Anne and John had twelve children, nine of whom survived into adulthood, three sons and six daughters: Aaron, the eldest child; Sketchley, a major in the Continental Army; Rebecca; John, who became a surgeon and died while a prisoner of war on the British ship Falmouth in New York Harbor; Sarah; Lydia; Elizabeth; Mary; and Ann, whose husband, Captain John Davis fought in the Revolutionary War as an officer in the Pennsylvania militia.

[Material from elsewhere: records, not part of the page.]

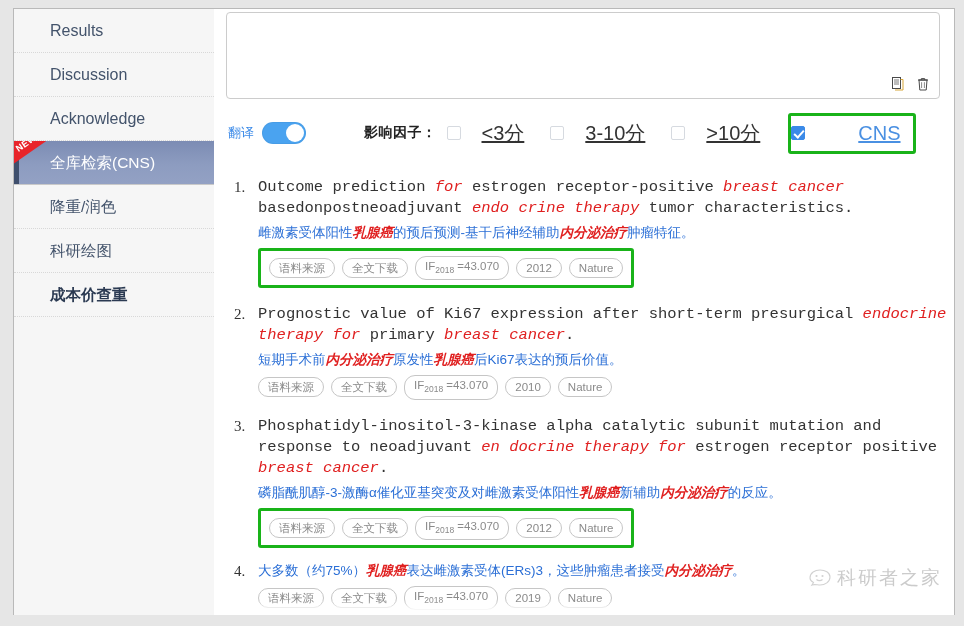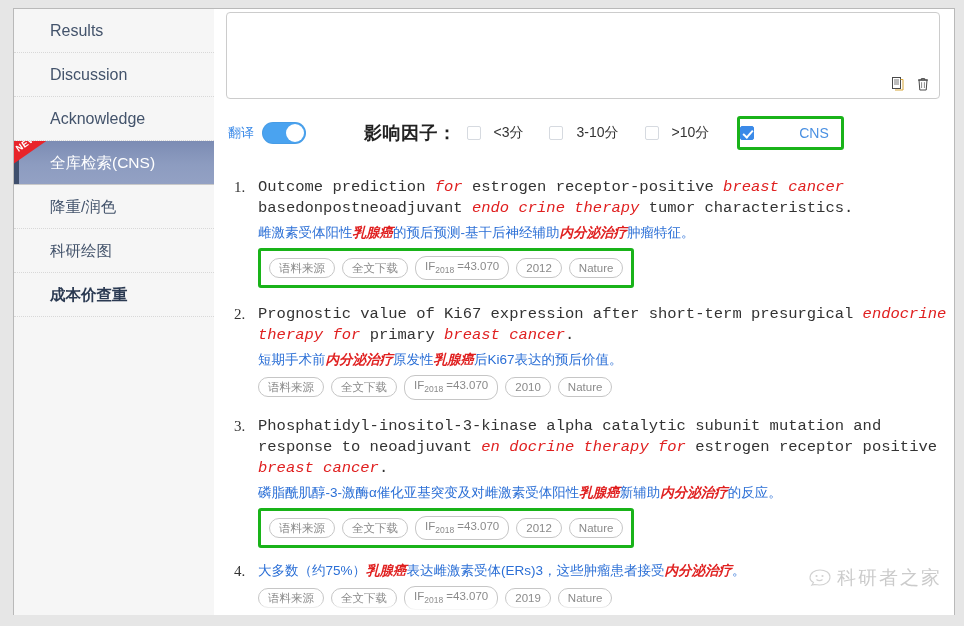"影响因子：" .if-label { font-size: 18px -> 14px }
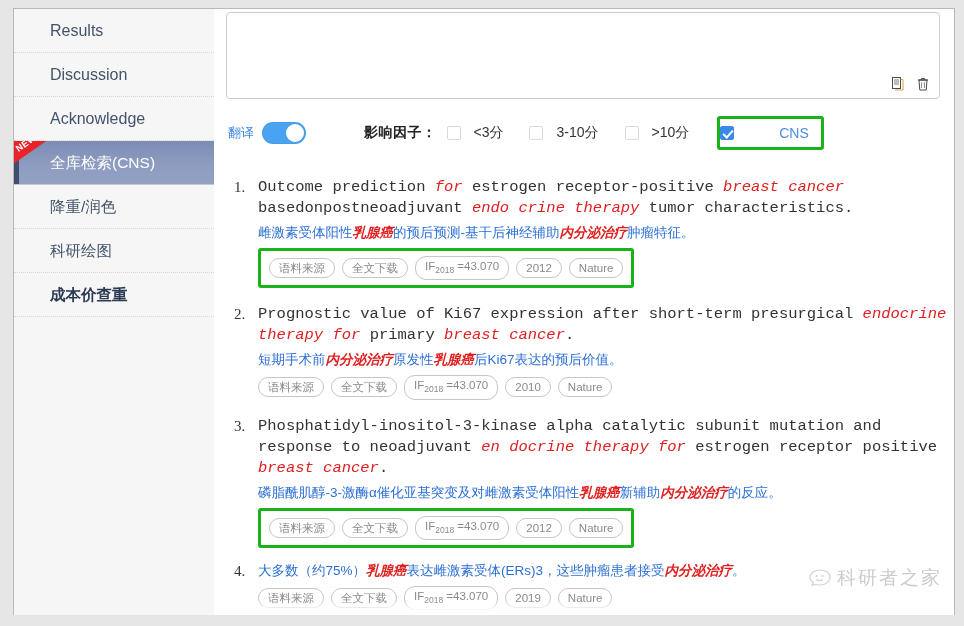"<3分" .cb-text { font-size: 14px -> 20px; margin-left: 13px -> 21px; text-decoration: none -> underline }
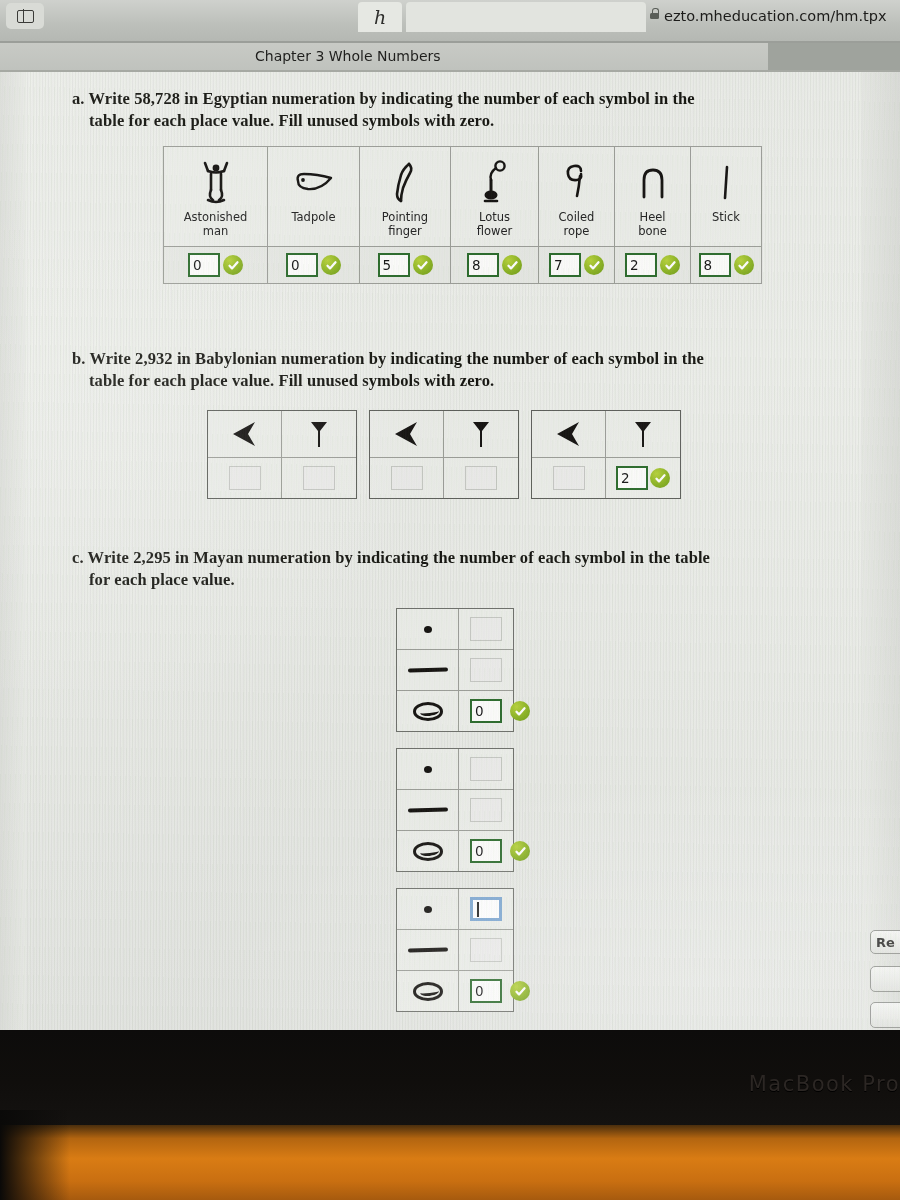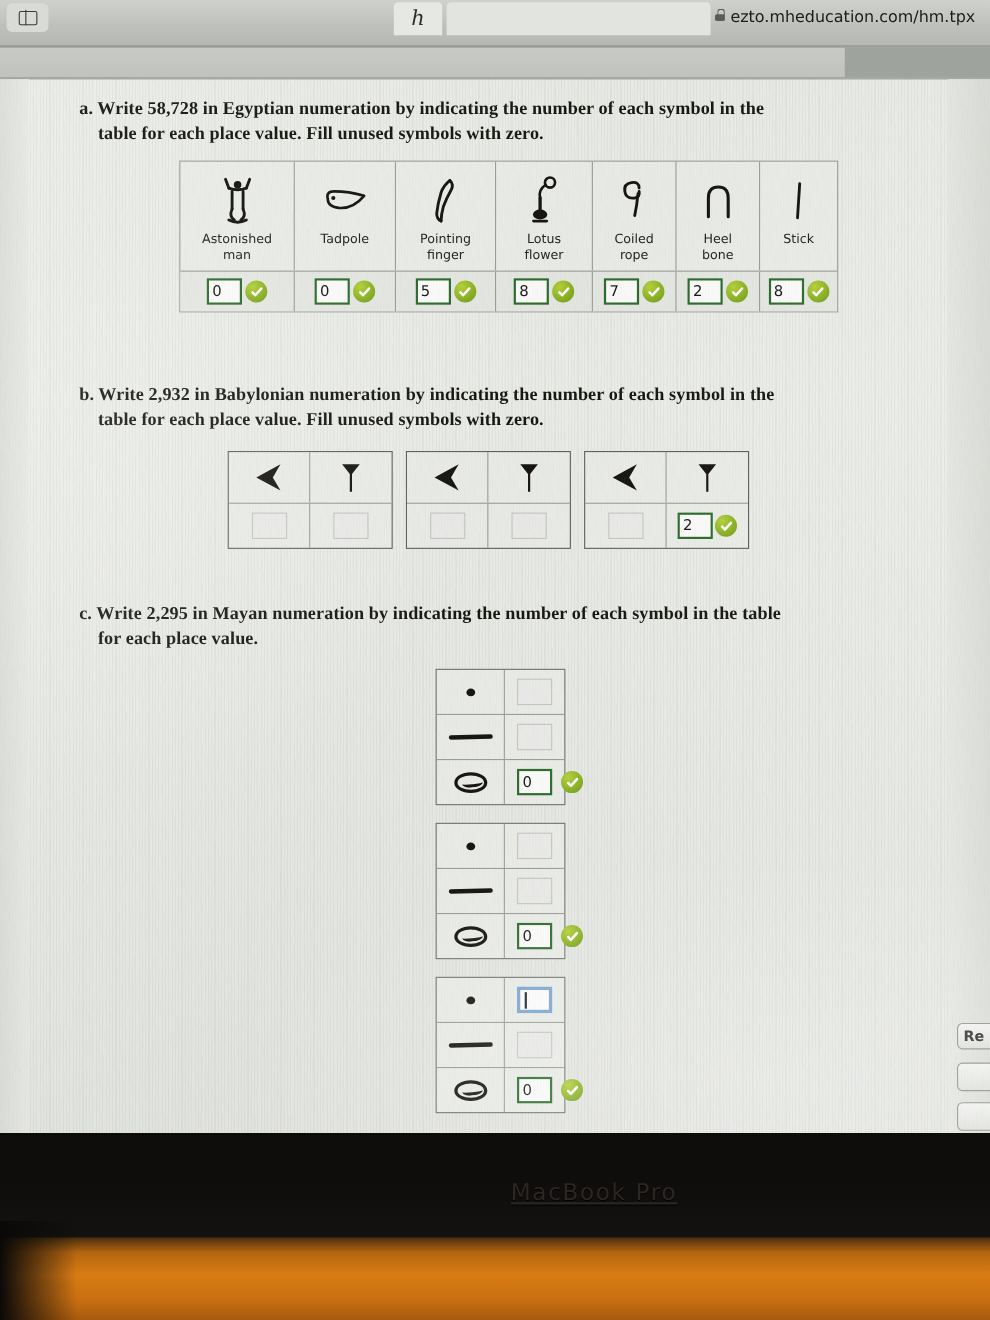"Chapter 3 Whole Numbers" div.tabstrip-title { html: none -> <div>Chapter 3 Whole Numbers</div> }
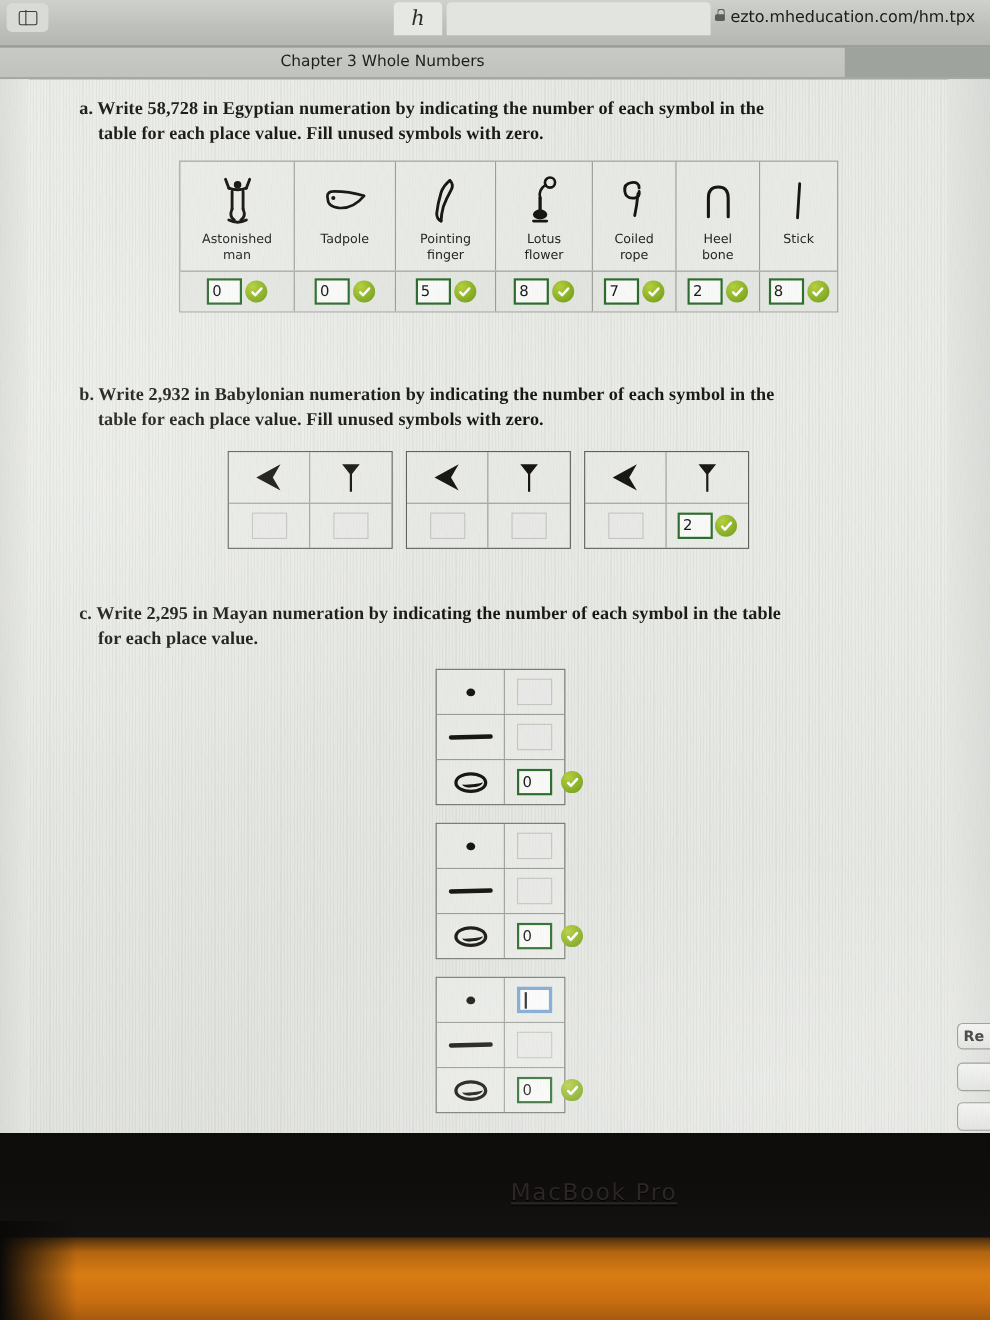"MacBook Pro" .bezel-label { text-align: center -> right; text-decoration: underline -> none }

In 1754, at the age of thirty, John Morton turned his attention to politics. He was elected to the Pennsylvania General Assembly in 1756, and for some time was the Speaker of the House of Representatives. He sided with the Penn family proprietorship, and served on that body for eighteen terms, while also serving as a Chester County Justice of the Peace (1757-64 and 1770-74) and as a local sheriff (1766-69). Despite his lack of formal training, John served as an associate Justice of Pennsylvania's Superior Court.
Morton's service to the nation began in 1765 when he represented Pennsylvania in the Stamp Act Congress in New York. What gave the delegates the most trouble was whether to acknowledge the authority of Parliament to regulate trade. If they admitted that Parliament had the authority to regulate trade, it could be construed as an admission that taxes on the American colonies to raise revenue was acceptable. The delegates maintained that Parliament could not levy taxes on the colonies, since the colonies had no representation there.
In 1774, Morton was elected to the Continental Congress that met on September 5, 1774, at Carpenter's Hall in Philadelphia, and was re-elected in 1775 and again in 1776. Morton's constituents in the Pennsylvania colony were sharply divided over the independence issue, and it looked as if they might favor ties with Britain, and not the independence that the other colonies were striving for.
Although Philadelphia was only 14 miles from his farm in Ridley Township, it required at least half a day for Morton to make the trip to the Congress, thus adding to his many burdens. Serving on so many colonial and then national committees, Morton had to spend many days and weeks away from home. During all these years, Anne was caring for their estate and raising their nine children.
By the time the Second Continental Congress met May 10, 1775, fighting in the Revolutionary War had begun. Moderates in the Congress still hoped that the colonies could be reconciled with Great Britain, but a movement towards independence steadily gained ground.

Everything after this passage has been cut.